Culture
Portrait de femme dans la tech : Julie Cristofol
Cinq portraits, cinq voix. Non pour ériger des modèles, mais pour élargir notre regard sur la tech. Avec Women’s Vision, il s’agit moins de célébrer que d’écouter. Accueillir les voix discrètes, les chemins sinueux. Et reconnaître d’autres façons d’habiter la tech.

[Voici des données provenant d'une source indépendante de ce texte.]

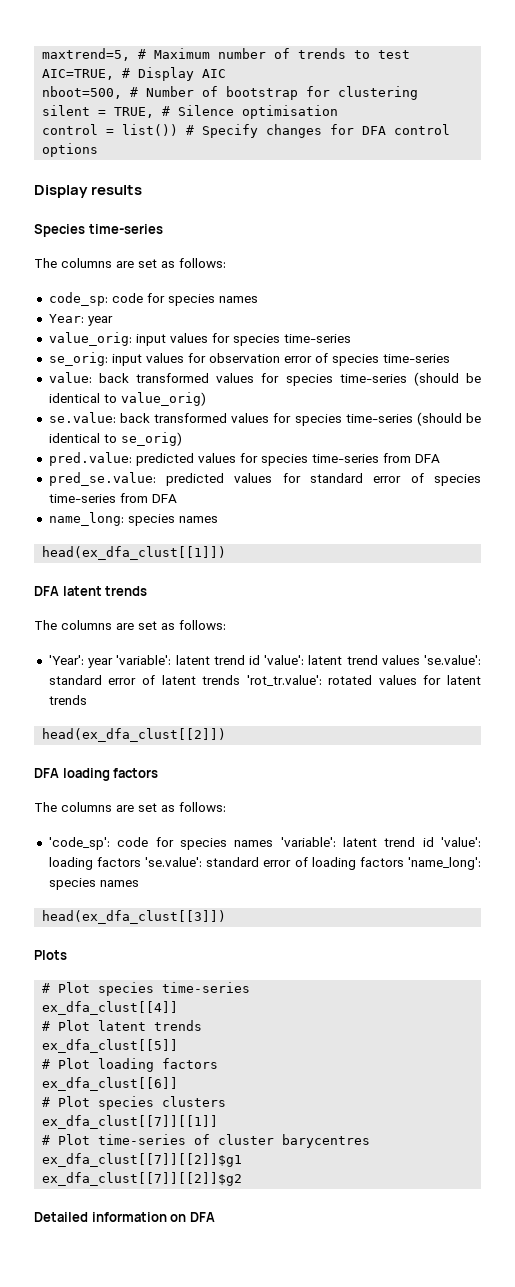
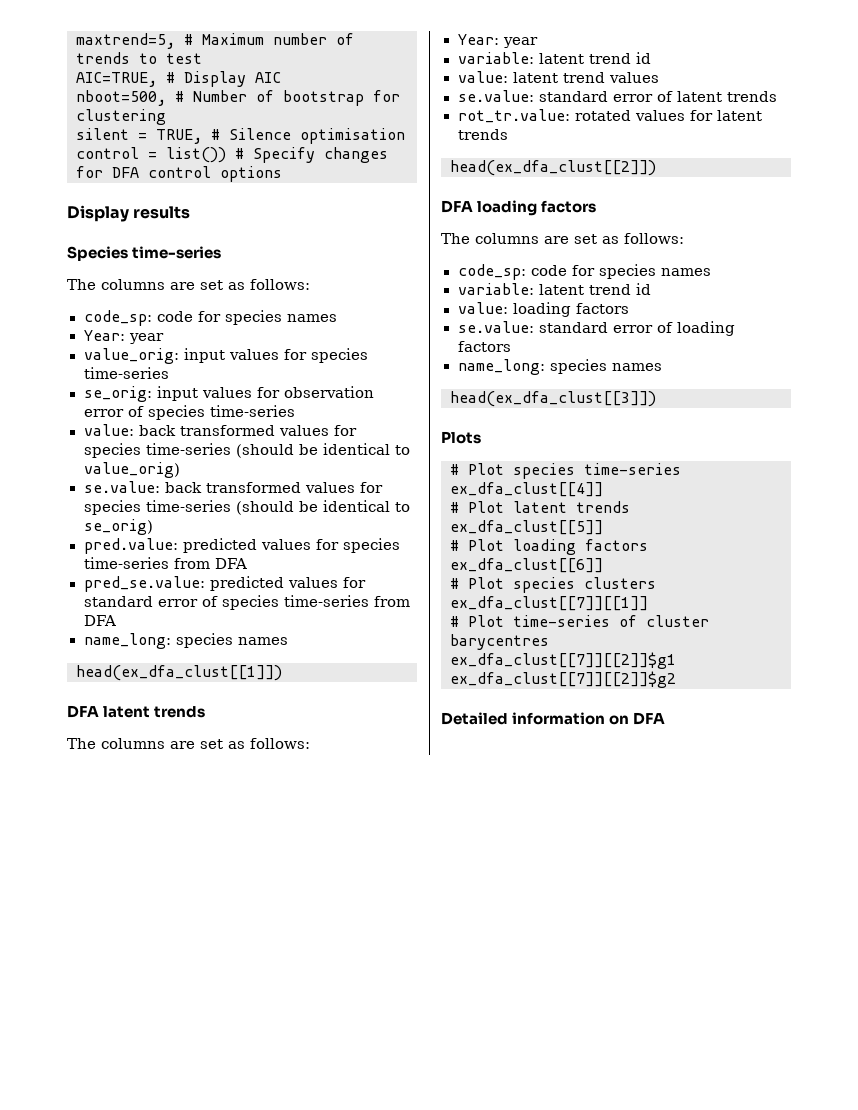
[48,655,305,668] 'Year': year 'variable': latent trend id 'value': -> [457,34,538,48] [457,52,651,64] [457,71,508,83] Year: year // variable: latent trend id // value:
[423,655,481,665] 'se.value': -> [457,90,534,102] // se.value:
[246,675,322,686] 'rot_tr.value': -> [457,109,570,123] // rot_tr.value:
[48,837,482,850] [48,857,203,870] 'code_sp': code for species names 'variable': latent trend id 'value': loading factors 'se.value': -> [457,264,711,280] [457,283,651,295] [457,302,629,317] [457,321,534,333] code_sp: code for species names // variable: latent trend id // value: loading factors // se.value:
[408,857,482,870] 'name_long': -> [457,359,545,375] // name_long:

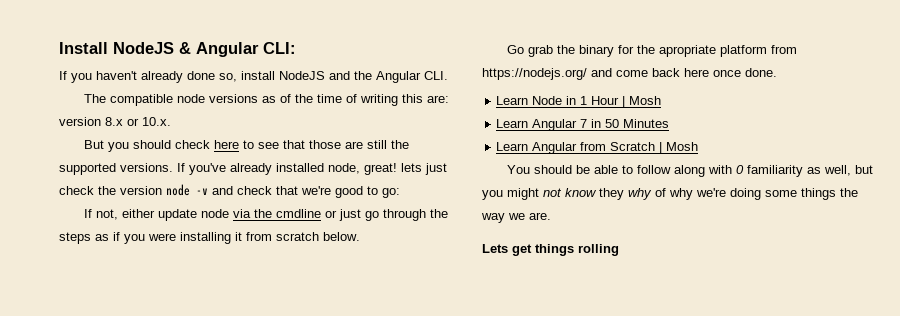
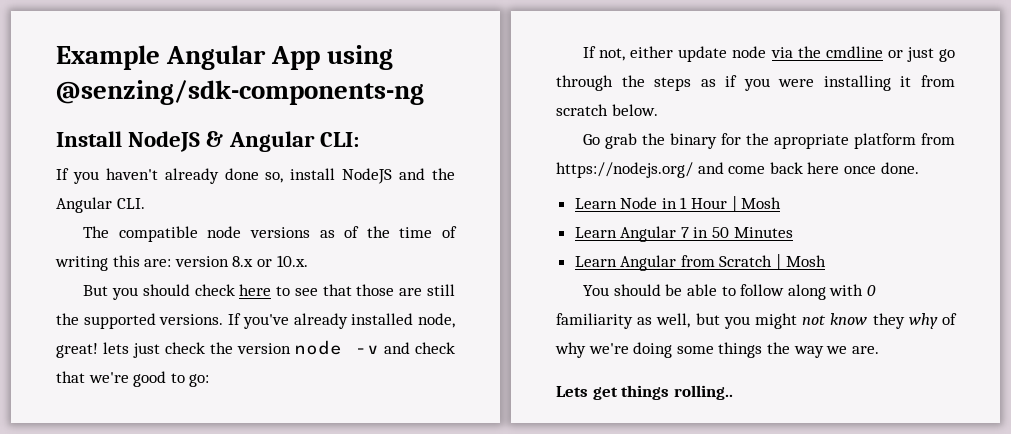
(59, 48) none -> [56,45,394,70] [56,80,424,105] Example Angular App using @senzing/sdk-components-ng //
[578,244,619,256] rolling -> [673,385,733,400] rolling..

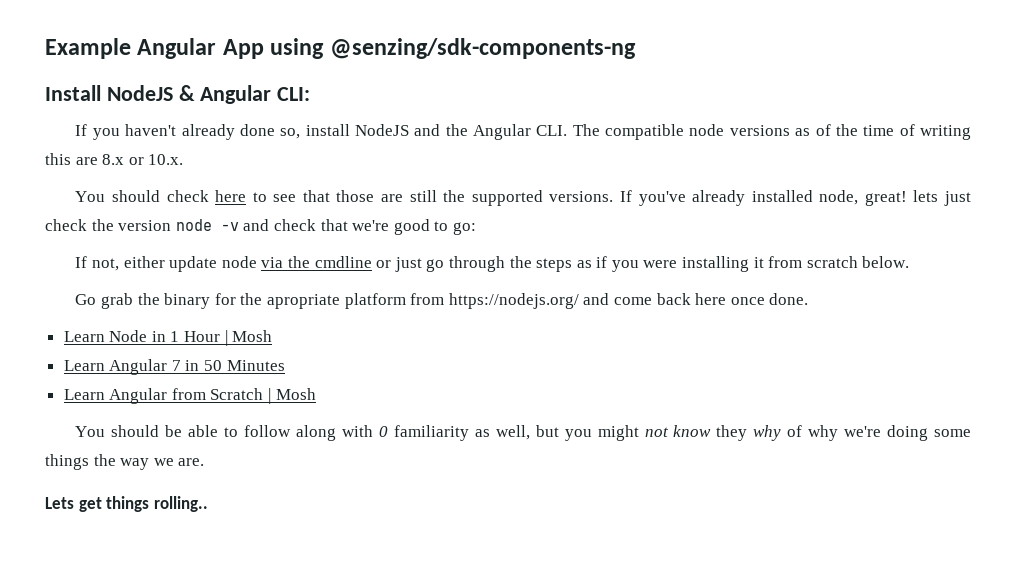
(145, 203) // -> (568, 130) none
[144,256,229,267] are: version -> [75,157,98,165] are
[83,285,138,300] But you -> [75,191,106,202] You

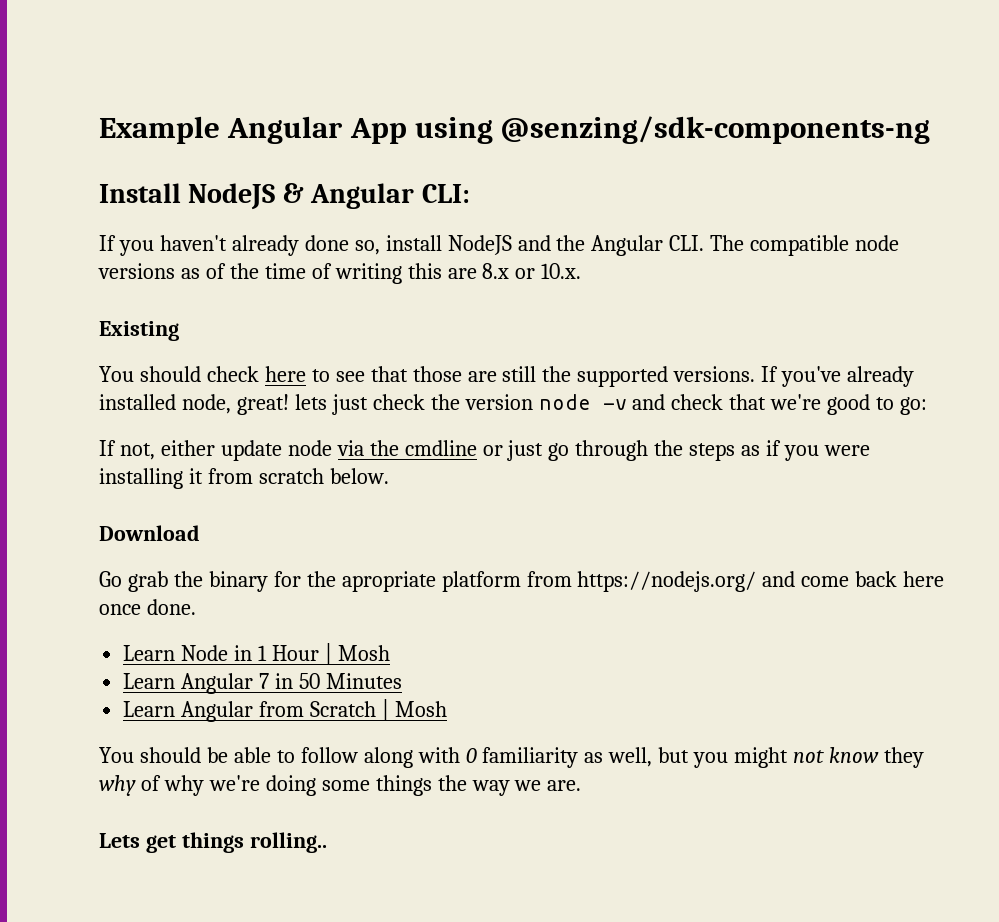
(184, 159) none -> [99,321,179,341] // Existing
(910, 262) none -> [99,525,200,541] // Download

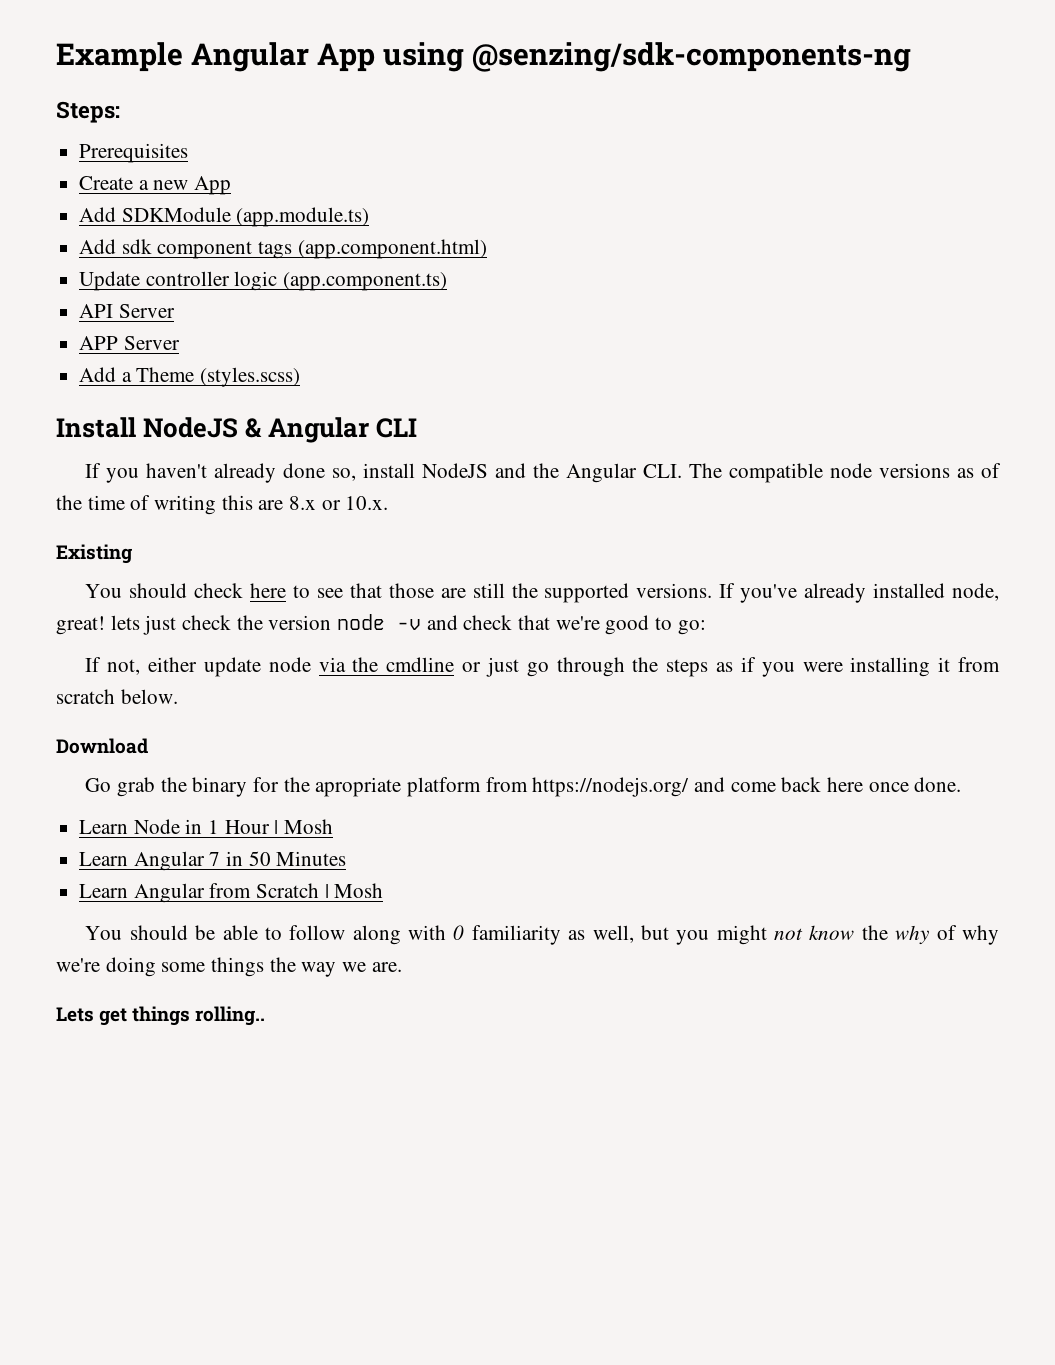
(931, 130) none -> [56,101,120,123] [79,143,189,163] [79,176,232,195] [79,207,370,227] [79,239,487,259] [79,271,448,291] [79,304,175,318] [79,336,180,350] [79,367,301,387] // Steps: // Prerequisites // Create a new App // Add SDKModule (app.module.ts) // Add sdk component tags (app.component.html) // Update controller logic (app.component.ts) // API Server // APP Server // Add a Theme (styles.scss)
[421,184,470,203] CLI: -> [376,418,418,438] CLI
[883,747,924,768] they -> [861,925,888,940] the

Julie Cristofol est Architecte d'Entreprise chez CA-GIP (Crédit Agricole Group Infrastructure Platform). Elle ne cherche pas à briller, mais à relier. Elle avance avec méthode, creuse les sujets, bâtit des ponts entre les enjeux techniques, stratégiques et humains. Son parcours raconte ce que peut être une carrière dans la tech quand on choisit d’y tracer sa voie sans céder aux injonctions. Un chemin où l’on ne s’impose pas — on construit, lentement, durablement, un espace à sa mesure.
Le premier élan
À dix ans, Julie sait déjà. Elle écoute, fascinée, une amie de ses parents parler de son métier d’ingénieure. À mesure que le récit s’installe, quelque chose s’éclaire. “Elle comprenait les systèmes, savait où elle allait, et embarquait les autres avec elle. C’était exactement ce que je voulais devenir.” Une direction se dessine. Elle naît d’un élan simple : comprendre, construire, agir. Les soutiens, eux, ne suivent pas toujours. On lui répète que ce n’est “pas un métier pour une femme”, qu’il lui manque “le raisonnement scientifique.” Julie entend, mais elle continue.
Architecture d’un parcours
Julie commence comme testeuse dans une TMA. En trois mois, elle conçoit déjà les campagnes de tests. Elle veut aller plus loin. Devenir développeuse. Elle apprend, observe, se rend utile. Chaque mission devient un terrain d’apprentissage. Plus tard, elle code enfin, puis bifurque vers l’AMOA, puis l’architecture applicative. À chaque étape, sa vision s’élargit. Elle comprend mieux les liens entre les besoins métiers, les choix techniques, les enjeux d’ensemble. Elle cherche le point de rencontre entre la conception, l’impact et la cohérence.
Bâtir dans le creux
Dans certains environnements cependant, être compétente ne suffit pas toujours. Il faut encore se justifier d’être là. Pour une femme, la technique reste parfois un territoire à conquérir, non par goût du pouvoir, mais simplement pour avoir droit à l’écoute. Un jour, face à un client, elle propose une solution. Rien. Le silence. Puis le même propos, repris par un collègue masculin, est accepté sans réserve. “Je me suis dit : très bien, je vais faire mes preuves. Je sais le faire.” Alors elle le fait. Sans détour. Sans mise en scène. Jusqu’à ce que sa présence devienne une évidence.
Au début d’une autre mission encore, on lui préfère des profils plus expérimentés, plus installés. Elle y va quand même. Elle travaille, attend, affine. Un jour, ce sont ses recommandations que l’on suit. Rien de spectaculaire. Juste un basculement discret : sa parole prend poids. La légitimité ne lui a pas été donnée, mais elle l’a construite. À force de rigueur, de patience, de constance. Non pour occuper l’espace, mais pour en créer un. À sa mesure. Un espace qui n’existait pas encore, mais qui, désormais, tient.
Penser ce qui relie
Aujourd’hui architecte d'entreprise, Julie est à sa place. “Je comprends que je suis arrivée au bon endroit.” Dans son rôle actuel, elle ne porte plus seulement ses idées : elle porte celles des autres, celles des expertes et experts techniques dont la voix, trop souvent, restait en marge. Les sujets sont vastes : éco-conception, IA générative, projets pour les différentes entités du groupe Crédit Agricole, réflexions transverses à l’échelle du Groupe. Ce qui lui plaît, c’est la complexité. “Je ne m’ennuie jamais. Il y a toujours un nouveau défi intellectuel, une nouvelle solution à inventer.” Ce qu’elle cherche, c’est la cohérence. Faire le lien entre les exigences métiers, les choix applicatifs, les contraintes d’infrastructure ou de conformité. Offrir une vision qui rassemble. Penser un système qui tienne, dans sa globalité.